* _Task prompt_: Line by line, transcribe the data below exactly and pass over the images.

* _Material to process_:
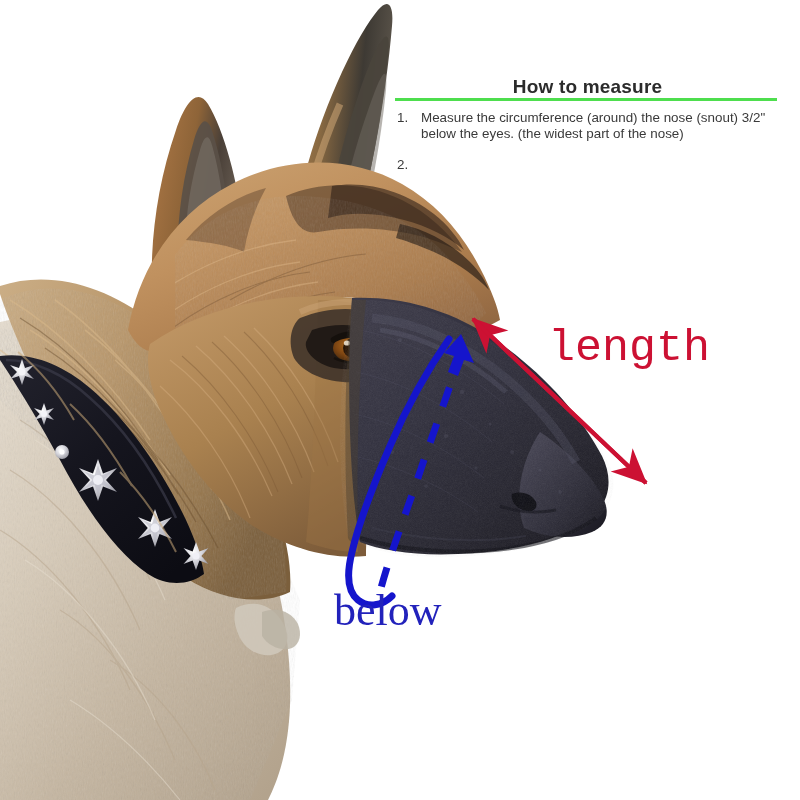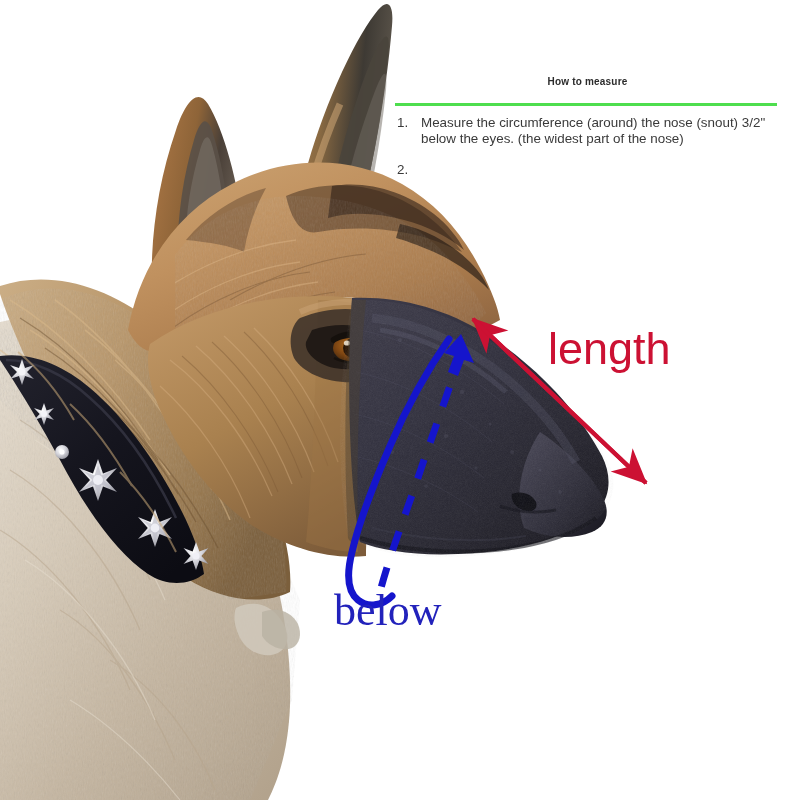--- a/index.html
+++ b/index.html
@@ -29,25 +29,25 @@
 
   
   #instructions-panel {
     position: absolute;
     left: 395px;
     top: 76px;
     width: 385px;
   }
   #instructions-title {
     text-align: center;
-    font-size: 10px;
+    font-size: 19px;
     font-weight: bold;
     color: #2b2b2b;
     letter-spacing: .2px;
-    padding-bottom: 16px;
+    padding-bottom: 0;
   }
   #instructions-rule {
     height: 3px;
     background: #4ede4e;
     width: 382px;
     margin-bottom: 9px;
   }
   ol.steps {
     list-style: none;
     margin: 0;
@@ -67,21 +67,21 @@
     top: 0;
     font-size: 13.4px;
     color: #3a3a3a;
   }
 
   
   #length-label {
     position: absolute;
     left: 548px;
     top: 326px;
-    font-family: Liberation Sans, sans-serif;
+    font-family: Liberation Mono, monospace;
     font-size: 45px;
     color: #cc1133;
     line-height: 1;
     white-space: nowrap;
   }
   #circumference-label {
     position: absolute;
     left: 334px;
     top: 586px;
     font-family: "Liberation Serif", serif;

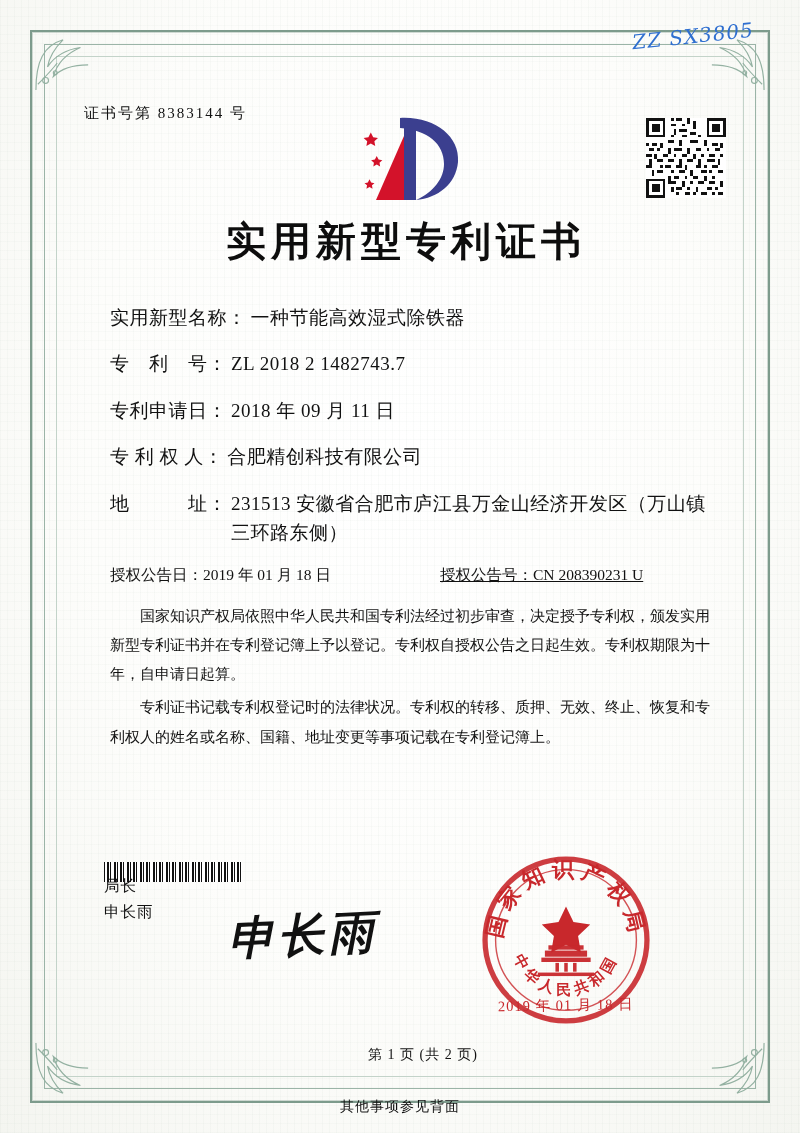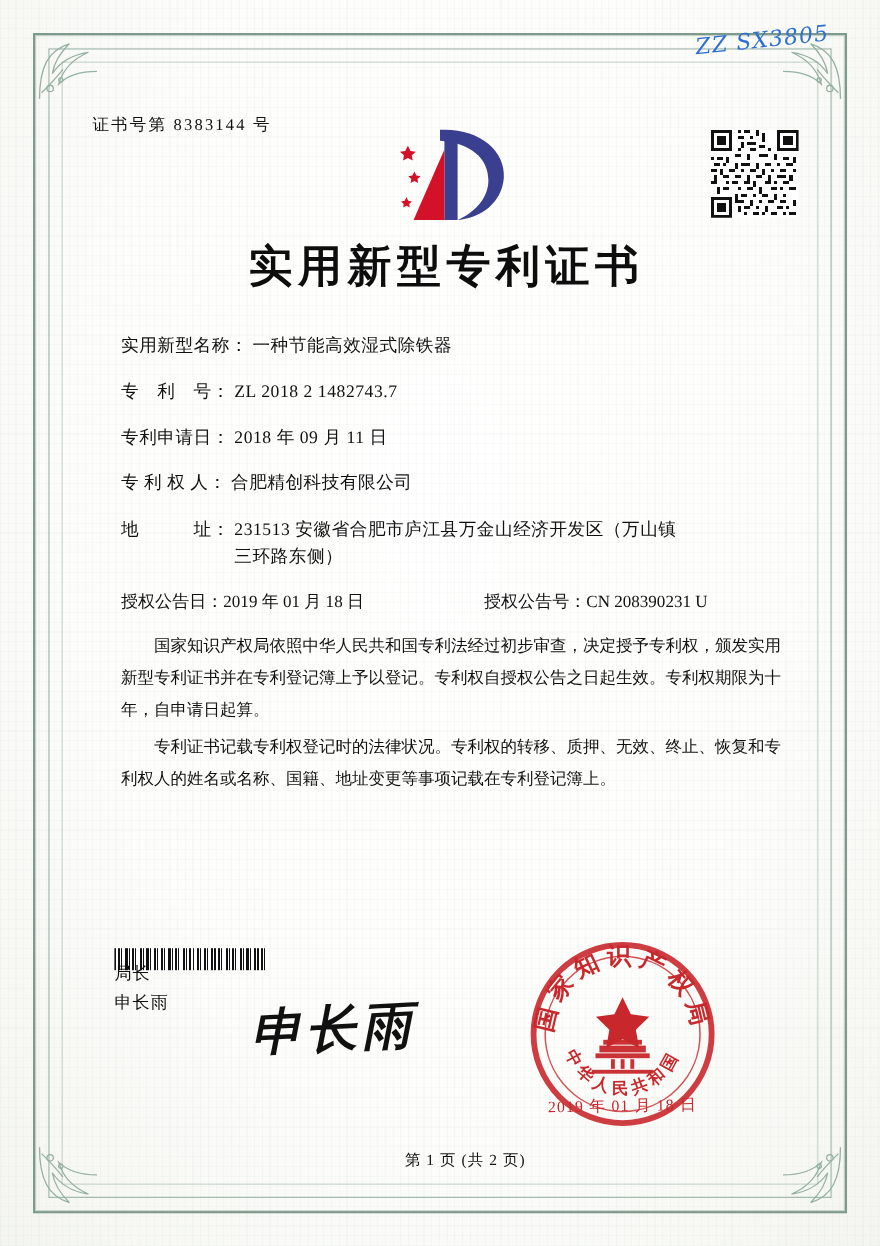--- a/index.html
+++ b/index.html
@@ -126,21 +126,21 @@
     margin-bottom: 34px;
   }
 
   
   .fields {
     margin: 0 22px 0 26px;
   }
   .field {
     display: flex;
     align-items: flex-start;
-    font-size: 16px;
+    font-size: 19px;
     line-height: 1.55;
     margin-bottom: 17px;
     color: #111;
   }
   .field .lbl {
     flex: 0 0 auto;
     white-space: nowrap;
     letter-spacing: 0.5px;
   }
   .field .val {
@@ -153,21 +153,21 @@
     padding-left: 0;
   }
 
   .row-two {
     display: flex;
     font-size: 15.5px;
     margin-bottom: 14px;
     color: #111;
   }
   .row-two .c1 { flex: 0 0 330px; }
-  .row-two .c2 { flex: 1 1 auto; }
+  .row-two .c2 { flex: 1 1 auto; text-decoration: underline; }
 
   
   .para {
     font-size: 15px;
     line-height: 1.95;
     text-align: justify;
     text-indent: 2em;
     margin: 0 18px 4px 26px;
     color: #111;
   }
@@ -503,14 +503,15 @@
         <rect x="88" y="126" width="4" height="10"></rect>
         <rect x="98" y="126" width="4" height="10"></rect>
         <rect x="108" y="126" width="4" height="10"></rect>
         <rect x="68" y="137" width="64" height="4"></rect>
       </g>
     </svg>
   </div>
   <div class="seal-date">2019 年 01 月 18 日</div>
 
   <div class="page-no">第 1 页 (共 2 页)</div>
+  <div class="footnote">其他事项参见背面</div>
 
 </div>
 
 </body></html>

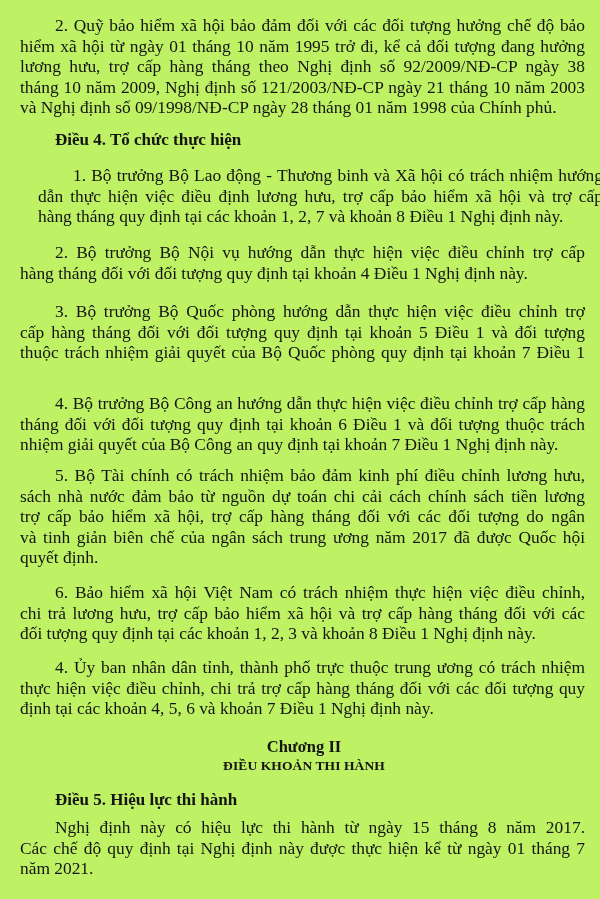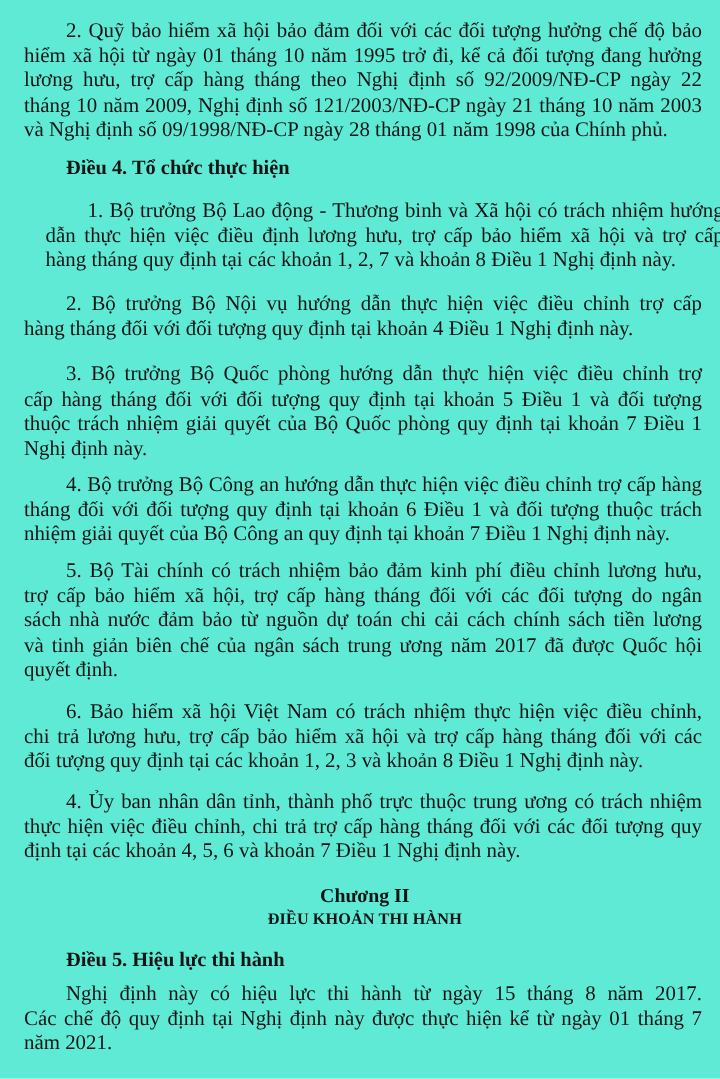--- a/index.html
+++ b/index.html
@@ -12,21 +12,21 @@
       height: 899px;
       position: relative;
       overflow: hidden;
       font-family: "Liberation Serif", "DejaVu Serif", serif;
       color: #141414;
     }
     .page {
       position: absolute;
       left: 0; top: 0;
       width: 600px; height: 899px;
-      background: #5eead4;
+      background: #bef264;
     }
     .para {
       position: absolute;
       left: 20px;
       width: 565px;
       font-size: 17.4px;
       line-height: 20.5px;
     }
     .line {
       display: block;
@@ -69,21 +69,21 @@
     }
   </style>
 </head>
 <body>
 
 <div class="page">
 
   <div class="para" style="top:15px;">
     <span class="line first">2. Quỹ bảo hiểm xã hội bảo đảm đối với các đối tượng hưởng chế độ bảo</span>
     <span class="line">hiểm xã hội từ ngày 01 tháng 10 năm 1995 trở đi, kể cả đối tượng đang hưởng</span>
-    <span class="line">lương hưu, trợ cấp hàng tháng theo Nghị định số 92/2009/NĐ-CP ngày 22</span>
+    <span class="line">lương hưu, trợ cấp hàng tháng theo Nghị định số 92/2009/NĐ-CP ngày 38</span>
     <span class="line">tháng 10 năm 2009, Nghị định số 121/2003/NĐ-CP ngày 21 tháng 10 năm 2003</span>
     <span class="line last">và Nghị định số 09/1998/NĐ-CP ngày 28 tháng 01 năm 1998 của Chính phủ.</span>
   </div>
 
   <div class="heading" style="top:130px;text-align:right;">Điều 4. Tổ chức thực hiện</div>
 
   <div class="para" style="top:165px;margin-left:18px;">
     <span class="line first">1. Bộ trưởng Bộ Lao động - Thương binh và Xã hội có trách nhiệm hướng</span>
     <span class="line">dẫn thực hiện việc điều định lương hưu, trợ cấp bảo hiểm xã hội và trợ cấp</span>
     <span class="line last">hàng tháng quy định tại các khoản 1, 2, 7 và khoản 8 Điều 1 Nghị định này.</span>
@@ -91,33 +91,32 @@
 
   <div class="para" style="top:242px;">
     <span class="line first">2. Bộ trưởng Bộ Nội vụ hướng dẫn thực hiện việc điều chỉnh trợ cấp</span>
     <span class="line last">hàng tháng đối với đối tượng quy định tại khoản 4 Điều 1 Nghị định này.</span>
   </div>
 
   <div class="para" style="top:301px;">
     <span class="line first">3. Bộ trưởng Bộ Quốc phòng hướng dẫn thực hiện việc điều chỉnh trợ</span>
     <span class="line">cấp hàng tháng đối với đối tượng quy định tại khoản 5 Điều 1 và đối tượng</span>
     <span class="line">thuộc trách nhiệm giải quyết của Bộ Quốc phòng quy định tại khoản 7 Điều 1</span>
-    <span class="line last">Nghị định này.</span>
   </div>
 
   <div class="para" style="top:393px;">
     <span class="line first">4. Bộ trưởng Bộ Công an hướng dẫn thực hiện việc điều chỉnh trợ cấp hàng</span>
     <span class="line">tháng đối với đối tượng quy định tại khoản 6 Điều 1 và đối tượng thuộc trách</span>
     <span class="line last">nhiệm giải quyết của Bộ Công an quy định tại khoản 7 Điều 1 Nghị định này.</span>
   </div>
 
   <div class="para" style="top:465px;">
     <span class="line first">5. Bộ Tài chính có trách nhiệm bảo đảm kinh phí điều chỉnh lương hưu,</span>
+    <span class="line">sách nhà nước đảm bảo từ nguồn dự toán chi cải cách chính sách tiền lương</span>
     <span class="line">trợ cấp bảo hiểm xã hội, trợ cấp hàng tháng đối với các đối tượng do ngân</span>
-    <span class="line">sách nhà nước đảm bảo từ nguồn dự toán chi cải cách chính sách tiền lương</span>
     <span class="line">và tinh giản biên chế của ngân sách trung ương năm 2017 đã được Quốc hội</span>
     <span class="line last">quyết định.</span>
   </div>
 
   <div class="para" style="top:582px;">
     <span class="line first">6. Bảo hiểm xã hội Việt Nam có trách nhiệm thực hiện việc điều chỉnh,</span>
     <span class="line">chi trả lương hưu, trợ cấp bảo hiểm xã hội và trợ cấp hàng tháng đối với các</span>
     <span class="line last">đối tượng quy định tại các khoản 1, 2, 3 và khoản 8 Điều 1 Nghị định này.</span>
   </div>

* _Your response_:
--- a/index.html
+++ b/index.html
@@ -29,25 +29,25 @@
 
   
   #instructions-panel {
     position: absolute;
     left: 395px;
     top: 76px;
     width: 385px;
   }
   #instructions-title {
     text-align: center;
-    font-size: 10px;
+    font-size: 19px;
     font-weight: bold;
     color: #2b2b2b;
     letter-spacing: .2px;
-    padding-bottom: 16px;
+    padding-bottom: 0;
   }
   #instructions-rule {
     height: 3px;
     background: #4ede4e;
     width: 382px;
     margin-bottom: 9px;
   }
   ol.steps {
     list-style: none;
     margin: 0;
@@ -67,21 +67,21 @@
     top: 0;
     font-size: 13.4px;
     color: #3a3a3a;
   }
 
   
   #length-label {
     position: absolute;
     left: 548px;
     top: 326px;
-    font-family: Liberation Sans, sans-serif;
+    font-family: Liberation Mono, monospace;
     font-size: 45px;
     color: #cc1133;
     line-height: 1;
     white-space: nowrap;
   }
   #circumference-label {
     position: absolute;
     left: 334px;
     top: 586px;
     font-family: "Liberation Serif", serif;

--- a/index.html
+++ b/index.html
@@ -126,21 +126,21 @@
     margin-bottom: 34px;
   }
 
   
   .fields {
     margin: 0 22px 0 26px;
   }
   .field {
     display: flex;
     align-items: flex-start;
-    font-size: 16px;
+    font-size: 19px;
     line-height: 1.55;
     margin-bottom: 17px;
     color: #111;
   }
   .field .lbl {
     flex: 0 0 auto;
     white-space: nowrap;
     letter-spacing: 0.5px;
   }
   .field .val {
@@ -153,21 +153,21 @@
     padding-left: 0;
   }
 
   .row-two {
     display: flex;
     font-size: 15.5px;
     margin-bottom: 14px;
     color: #111;
   }
   .row-two .c1 { flex: 0 0 330px; }
-  .row-two .c2 { flex: 1 1 auto; }
+  .row-two .c2 { flex: 1 1 auto; text-decoration: underline; }
 
   
   .para {
     font-size: 15px;
     line-height: 1.95;
     text-align: justify;
     text-indent: 2em;
     margin: 0 18px 4px 26px;
     color: #111;
   }
@@ -503,14 +503,15 @@
         <rect x="88" y="126" width="4" height="10"></rect>
         <rect x="98" y="126" width="4" height="10"></rect>
         <rect x="108" y="126" width="4" height="10"></rect>
         <rect x="68" y="137" width="64" height="4"></rect>
       </g>
     </svg>
   </div>
   <div class="seal-date">2019 年 01 月 18 日</div>
 
   <div class="page-no">第 1 页 (共 2 页)</div>
+  <div class="footnote">其他事项参见背面</div>
 
 </div>
 
 </body></html>

--- a/index.html
+++ b/index.html
@@ -12,21 +12,21 @@
       height: 899px;
       position: relative;
       overflow: hidden;
       font-family: "Liberation Serif", "DejaVu Serif", serif;
       color: #141414;
     }
     .page {
       position: absolute;
       left: 0; top: 0;
       width: 600px; height: 899px;
-      background: #5eead4;
+      background: #bef264;
     }
     .para {
       position: absolute;
       left: 20px;
       width: 565px;
       font-size: 17.4px;
       line-height: 20.5px;
     }
     .line {
       display: block;
@@ -69,21 +69,21 @@
     }
   </style>
 </head>
 <body>
 
 <div class="page">
 
   <div class="para" style="top:15px;">
     <span class="line first">2. Quỹ bảo hiểm xã hội bảo đảm đối với các đối tượng hưởng chế độ bảo</span>
     <span class="line">hiểm xã hội từ ngày 01 tháng 10 năm 1995 trở đi, kể cả đối tượng đang hưởng</span>
-    <span class="line">lương hưu, trợ cấp hàng tháng theo Nghị định số 92/2009/NĐ-CP ngày 22</span>
+    <span class="line">lương hưu, trợ cấp hàng tháng theo Nghị định số 92/2009/NĐ-CP ngày 38</span>
     <span class="line">tháng 10 năm 2009, Nghị định số 121/2003/NĐ-CP ngày 21 tháng 10 năm 2003</span>
     <span class="line last">và Nghị định số 09/1998/NĐ-CP ngày 28 tháng 01 năm 1998 của Chính phủ.</span>
   </div>
 
   <div class="heading" style="top:130px;text-align:right;">Điều 4. Tổ chức thực hiện</div>
 
   <div class="para" style="top:165px;margin-left:18px;">
     <span class="line first">1. Bộ trưởng Bộ Lao động - Thương binh và Xã hội có trách nhiệm hướng</span>
     <span class="line">dẫn thực hiện việc điều định lương hưu, trợ cấp bảo hiểm xã hội và trợ cấp</span>
     <span class="line last">hàng tháng quy định tại các khoản 1, 2, 7 và khoản 8 Điều 1 Nghị định này.</span>
@@ -91,33 +91,32 @@
 
   <div class="para" style="top:242px;">
     <span class="line first">2. Bộ trưởng Bộ Nội vụ hướng dẫn thực hiện việc điều chỉnh trợ cấp</span>
     <span class="line last">hàng tháng đối với đối tượng quy định tại khoản 4 Điều 1 Nghị định này.</span>
   </div>
 
   <div class="para" style="top:301px;">
     <span class="line first">3. Bộ trưởng Bộ Quốc phòng hướng dẫn thực hiện việc điều chỉnh trợ</span>
     <span class="line">cấp hàng tháng đối với đối tượng quy định tại khoản 5 Điều 1 và đối tượng</span>
     <span class="line">thuộc trách nhiệm giải quyết của Bộ Quốc phòng quy định tại khoản 7 Điều 1</span>
-    <span class="line last">Nghị định này.</span>
   </div>
 
   <div class="para" style="top:393px;">
     <span class="line first">4. Bộ trưởng Bộ Công an hướng dẫn thực hiện việc điều chỉnh trợ cấp hàng</span>
     <span class="line">tháng đối với đối tượng quy định tại khoản 6 Điều 1 và đối tượng thuộc trách</span>
     <span class="line last">nhiệm giải quyết của Bộ Công an quy định tại khoản 7 Điều 1 Nghị định này.</span>
   </div>
 
   <div class="para" style="top:465px;">
     <span class="line first">5. Bộ Tài chính có trách nhiệm bảo đảm kinh phí điều chỉnh lương hưu,</span>
+    <span class="line">sách nhà nước đảm bảo từ nguồn dự toán chi cải cách chính sách tiền lương</span>
     <span class="line">trợ cấp bảo hiểm xã hội, trợ cấp hàng tháng đối với các đối tượng do ngân</span>
-    <span class="line">sách nhà nước đảm bảo từ nguồn dự toán chi cải cách chính sách tiền lương</span>
     <span class="line">và tinh giản biên chế của ngân sách trung ương năm 2017 đã được Quốc hội</span>
     <span class="line last">quyết định.</span>
   </div>
 
   <div class="para" style="top:582px;">
     <span class="line first">6. Bảo hiểm xã hội Việt Nam có trách nhiệm thực hiện việc điều chỉnh,</span>
     <span class="line">chi trả lương hưu, trợ cấp bảo hiểm xã hội và trợ cấp hàng tháng đối với các</span>
     <span class="line last">đối tượng quy định tại các khoản 1, 2, 3 và khoản 8 Điều 1 Nghị định này.</span>
   </div>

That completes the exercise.